**WHAT TO WORK ON**
Below are lines of data; restate word for word those running from the line containing "- Designed and" to the line containing "- Designed dynamic", inclusive, and no others.

**RAW DATA**
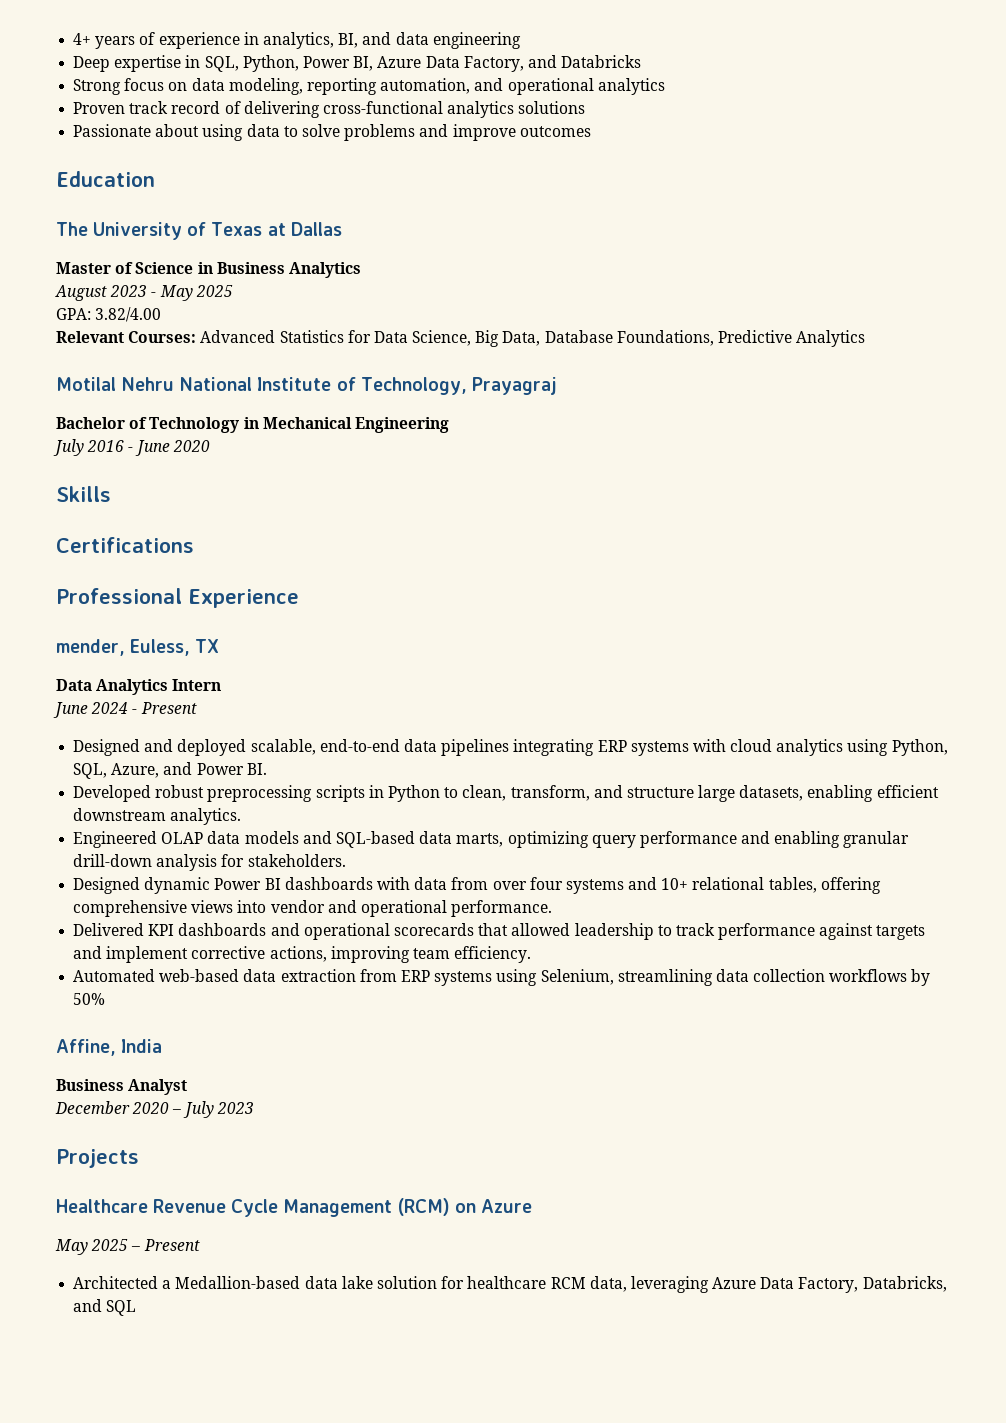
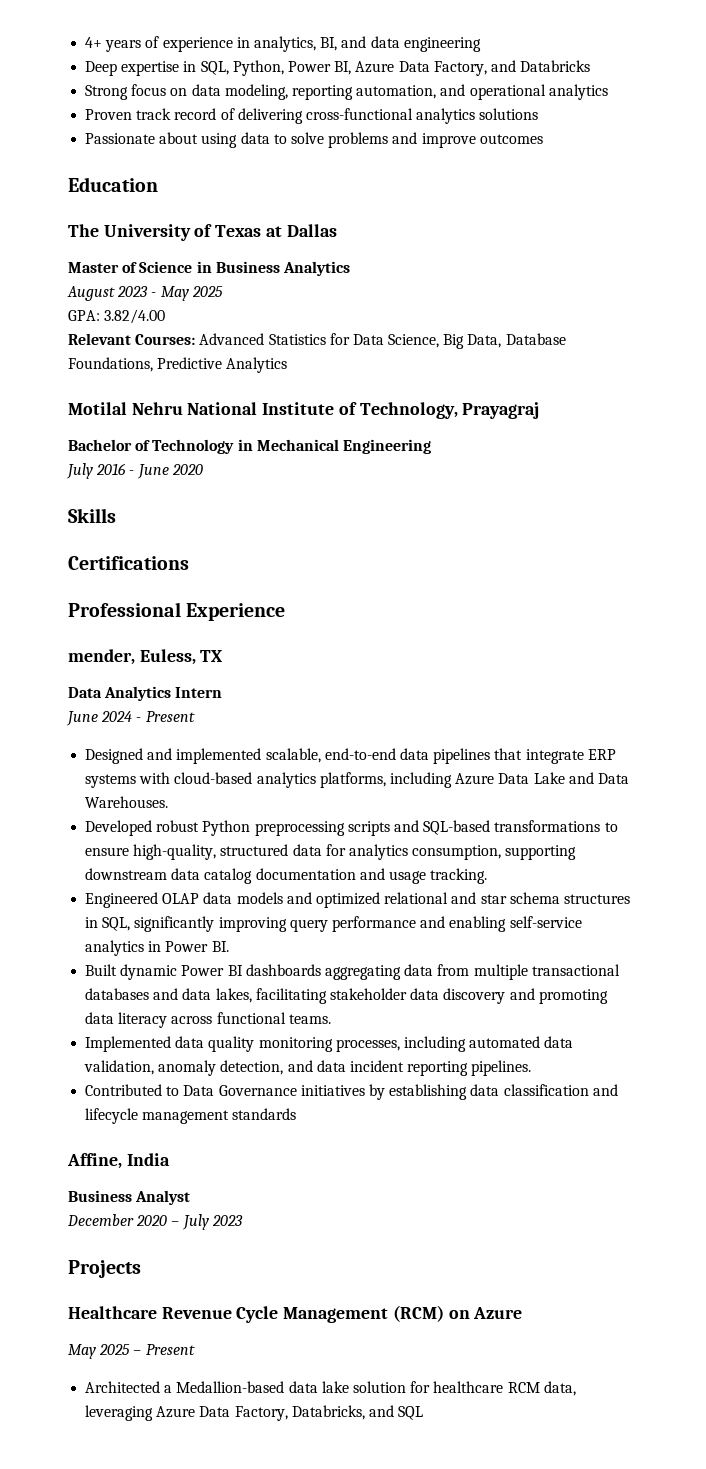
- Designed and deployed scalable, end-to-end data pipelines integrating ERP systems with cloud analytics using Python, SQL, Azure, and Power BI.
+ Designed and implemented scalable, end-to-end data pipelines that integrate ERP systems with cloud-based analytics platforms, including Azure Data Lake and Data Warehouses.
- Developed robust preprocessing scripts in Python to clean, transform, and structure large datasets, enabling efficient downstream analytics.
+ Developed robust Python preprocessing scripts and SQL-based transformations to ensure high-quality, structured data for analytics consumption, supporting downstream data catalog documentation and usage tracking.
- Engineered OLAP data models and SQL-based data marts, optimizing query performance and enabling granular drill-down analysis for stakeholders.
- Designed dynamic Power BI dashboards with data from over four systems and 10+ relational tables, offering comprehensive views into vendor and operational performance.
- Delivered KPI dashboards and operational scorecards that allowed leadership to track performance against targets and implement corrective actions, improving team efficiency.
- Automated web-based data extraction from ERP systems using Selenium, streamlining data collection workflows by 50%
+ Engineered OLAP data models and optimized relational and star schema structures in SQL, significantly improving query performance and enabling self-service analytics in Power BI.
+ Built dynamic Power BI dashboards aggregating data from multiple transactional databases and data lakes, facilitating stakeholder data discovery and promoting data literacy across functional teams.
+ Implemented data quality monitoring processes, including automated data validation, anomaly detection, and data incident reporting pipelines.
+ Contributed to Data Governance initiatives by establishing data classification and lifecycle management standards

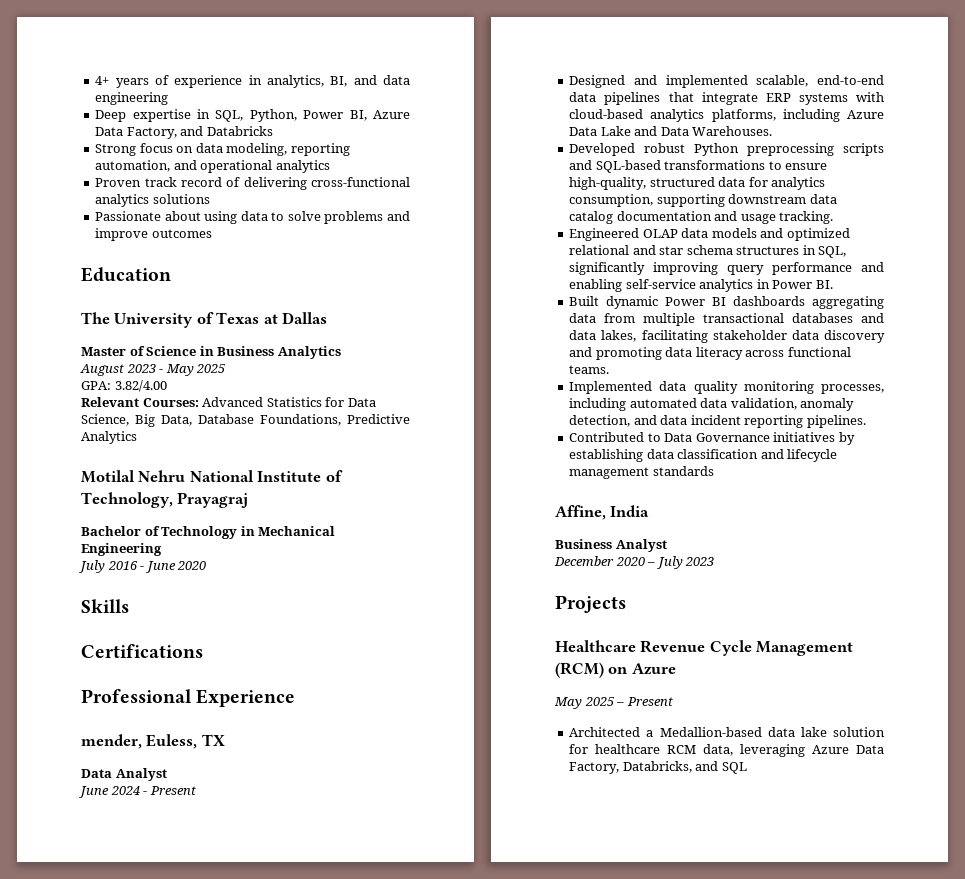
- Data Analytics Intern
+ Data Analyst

...

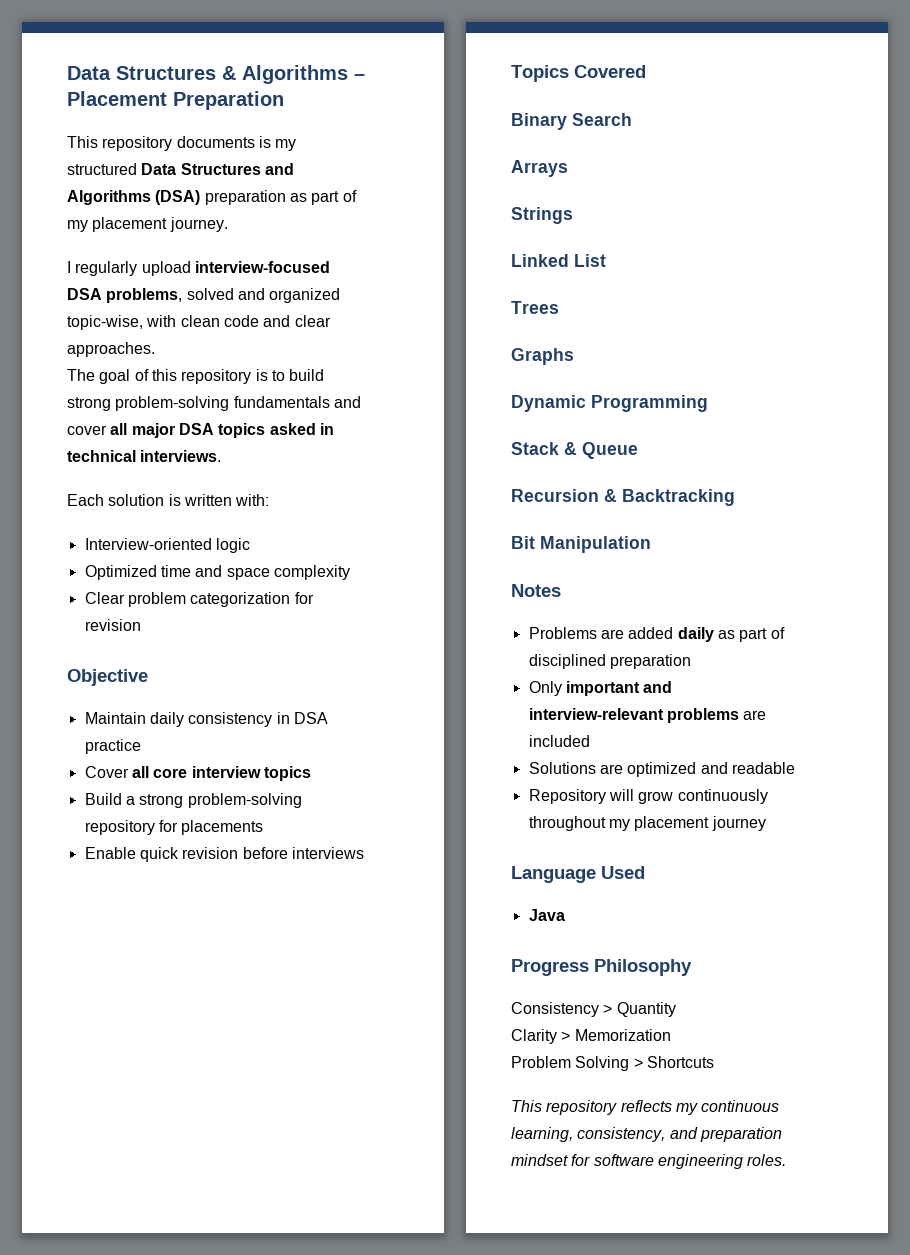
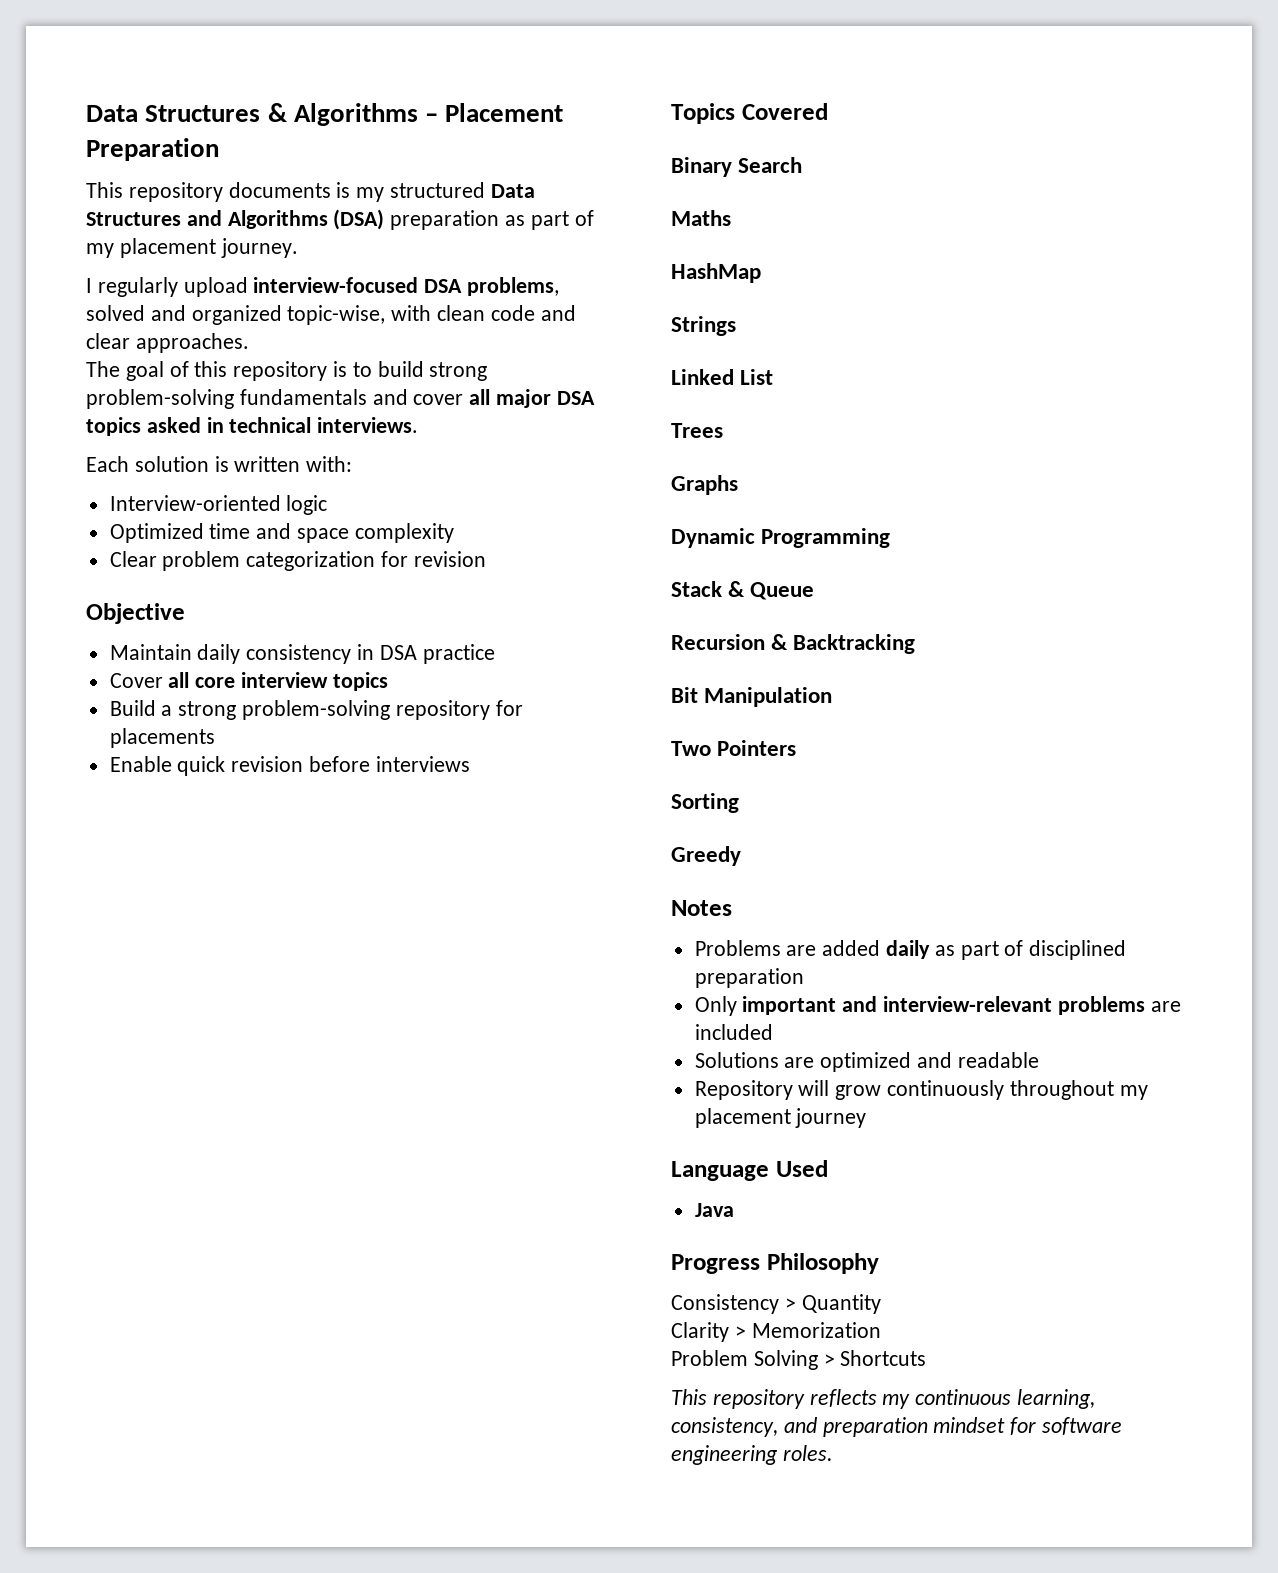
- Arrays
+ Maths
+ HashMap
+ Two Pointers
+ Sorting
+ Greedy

--

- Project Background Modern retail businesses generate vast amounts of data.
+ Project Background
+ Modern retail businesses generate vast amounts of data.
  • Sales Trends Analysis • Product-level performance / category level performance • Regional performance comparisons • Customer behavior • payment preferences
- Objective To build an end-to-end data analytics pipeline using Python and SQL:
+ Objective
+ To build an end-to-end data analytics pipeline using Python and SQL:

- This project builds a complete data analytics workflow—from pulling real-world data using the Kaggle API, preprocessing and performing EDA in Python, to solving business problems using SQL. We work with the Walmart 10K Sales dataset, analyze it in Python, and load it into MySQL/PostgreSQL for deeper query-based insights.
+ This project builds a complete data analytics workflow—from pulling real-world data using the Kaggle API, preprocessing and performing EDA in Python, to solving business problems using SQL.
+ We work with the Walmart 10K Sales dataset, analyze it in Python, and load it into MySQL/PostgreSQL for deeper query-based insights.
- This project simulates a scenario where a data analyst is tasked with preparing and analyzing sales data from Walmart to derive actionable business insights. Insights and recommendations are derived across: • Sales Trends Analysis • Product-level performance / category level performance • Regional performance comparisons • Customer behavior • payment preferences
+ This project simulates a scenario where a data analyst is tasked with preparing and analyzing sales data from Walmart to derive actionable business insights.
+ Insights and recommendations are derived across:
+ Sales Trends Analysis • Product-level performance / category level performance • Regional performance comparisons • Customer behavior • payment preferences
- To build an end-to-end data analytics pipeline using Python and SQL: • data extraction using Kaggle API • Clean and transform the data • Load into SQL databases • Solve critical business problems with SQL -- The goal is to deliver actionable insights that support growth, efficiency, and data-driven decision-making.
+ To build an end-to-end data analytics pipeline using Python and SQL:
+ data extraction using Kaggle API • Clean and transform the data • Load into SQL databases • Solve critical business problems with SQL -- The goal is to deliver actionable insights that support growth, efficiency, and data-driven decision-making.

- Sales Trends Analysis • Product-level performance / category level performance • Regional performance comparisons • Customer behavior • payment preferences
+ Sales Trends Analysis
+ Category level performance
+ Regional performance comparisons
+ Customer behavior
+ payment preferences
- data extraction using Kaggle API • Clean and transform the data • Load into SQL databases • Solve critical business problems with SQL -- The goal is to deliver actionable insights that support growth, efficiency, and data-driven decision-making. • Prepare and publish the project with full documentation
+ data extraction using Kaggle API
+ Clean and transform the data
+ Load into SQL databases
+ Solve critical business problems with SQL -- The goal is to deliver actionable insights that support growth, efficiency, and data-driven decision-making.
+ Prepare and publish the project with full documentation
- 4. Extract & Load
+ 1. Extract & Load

**SOLUTION**
- Designed and deployed scalable, end-to-end data pipelines integrating ERP systems with cloud analytics using Python, SQL, Azure, and Power BI.
+ Designed and implemented scalable, end-to-end data pipelines that integrate ERP systems with cloud-based analytics platforms, including Azure Data Lake and Data Warehouses.
- Developed robust preprocessing scripts in Python to clean, transform, and structure large datasets, enabling efficient downstream analytics.
+ Developed robust Python preprocessing scripts and SQL-based transformations to ensure high-quality, structured data for analytics consumption, supporting downstream data catalog documentation and usage tracking.
- Engineered OLAP data models and SQL-based data marts, optimizing query performance and enabling granular drill-down analysis for stakeholders.
- Designed dynamic Power BI dashboards with data from over four systems and 10+ relational tables, offering comprehensive views into vendor and operational performance.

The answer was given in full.